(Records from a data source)
◇ ◇ ◇ ◇ ◇

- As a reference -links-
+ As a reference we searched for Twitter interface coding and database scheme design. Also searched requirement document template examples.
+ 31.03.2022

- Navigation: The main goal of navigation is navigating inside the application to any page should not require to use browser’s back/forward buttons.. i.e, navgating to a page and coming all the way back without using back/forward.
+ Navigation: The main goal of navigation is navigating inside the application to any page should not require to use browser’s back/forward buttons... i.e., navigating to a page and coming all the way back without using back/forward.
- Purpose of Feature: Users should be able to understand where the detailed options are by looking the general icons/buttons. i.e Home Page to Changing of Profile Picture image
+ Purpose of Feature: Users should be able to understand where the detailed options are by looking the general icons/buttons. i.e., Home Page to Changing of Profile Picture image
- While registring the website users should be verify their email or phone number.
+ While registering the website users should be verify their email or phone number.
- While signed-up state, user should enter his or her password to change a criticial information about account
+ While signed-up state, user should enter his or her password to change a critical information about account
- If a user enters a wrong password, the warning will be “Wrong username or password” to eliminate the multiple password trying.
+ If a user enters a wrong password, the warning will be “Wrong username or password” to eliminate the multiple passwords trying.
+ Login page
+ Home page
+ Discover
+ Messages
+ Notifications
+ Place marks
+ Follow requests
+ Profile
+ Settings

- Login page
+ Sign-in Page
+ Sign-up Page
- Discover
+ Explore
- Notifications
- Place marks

◇ ◇ ◇ ◇ ◇

Please write out the records above once more, exactly and completely.

- **Reply to the task**
- As a reference -links-
+ As a reference we searched for Twitter interface coding and database scheme design. Also searched requirement document template examples.
+ 31.03.2022

- Navigation: The main goal of navigation is navigating inside the application to any page should not require to use browser’s back/forward buttons.. i.e, navgating to a page and coming all the way back without using back/forward.
+ Navigation: The main goal of navigation is navigating inside the application to any page should not require to use browser’s back/forward buttons... i.e., navigating to a page and coming all the way back without using back/forward.
- Purpose of Feature: Users should be able to understand where the detailed options are by looking the general icons/buttons. i.e Home Page to Changing of Profile Picture image
+ Purpose of Feature: Users should be able to understand where the detailed options are by looking the general icons/buttons. i.e., Home Page to Changing of Profile Picture image
- While registring the website users should be verify their email or phone number.
+ While registering the website users should be verify their email or phone number.
- While signed-up state, user should enter his or her password to change a criticial information about account
+ While signed-up state, user should enter his or her password to change a critical information about account
- If a user enters a wrong password, the warning will be “Wrong username or password” to eliminate the multiple password trying.
+ If a user enters a wrong password, the warning will be “Wrong username or password” to eliminate the multiple passwords trying.
+ Login page
+ Home page
+ Discover
+ Messages
+ Notifications
+ Place marks
+ Follow requests
+ Profile
+ Settings

- Login page
+ Sign-in Page
+ Sign-up Page
- Discover
+ Explore
- Notifications
- Place marks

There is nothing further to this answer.